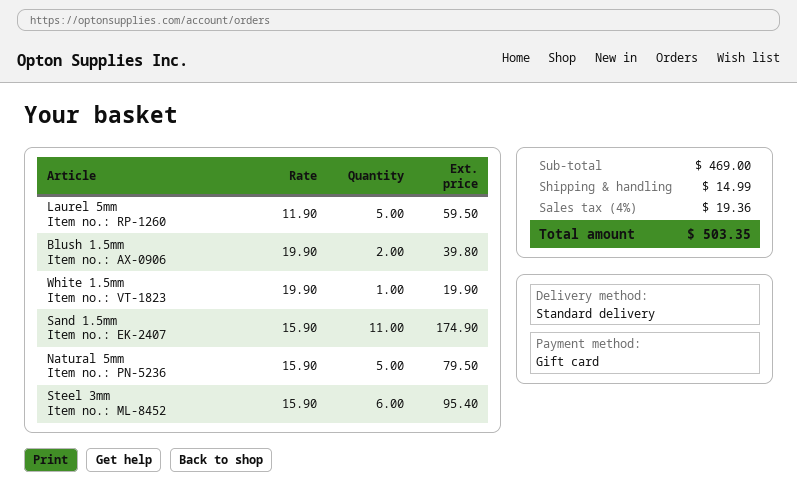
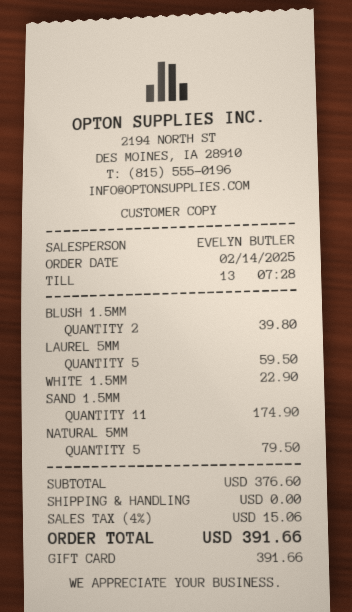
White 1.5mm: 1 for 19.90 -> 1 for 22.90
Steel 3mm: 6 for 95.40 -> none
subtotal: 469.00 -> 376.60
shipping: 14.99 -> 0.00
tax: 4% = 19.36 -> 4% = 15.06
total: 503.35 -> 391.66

- **What needs to be done**:
Only the lines from the one with "Steel 3mm: 6 for 95.40 -> none" through the final line above belong in the answer, each reproduced word for word.

- **Written solution**:
Steel 3mm: 6 for 95.40 -> none
subtotal: 469.00 -> 376.60
shipping: 14.99 -> 0.00
tax: 4% = 19.36 -> 4% = 15.06
total: 503.35 -> 391.66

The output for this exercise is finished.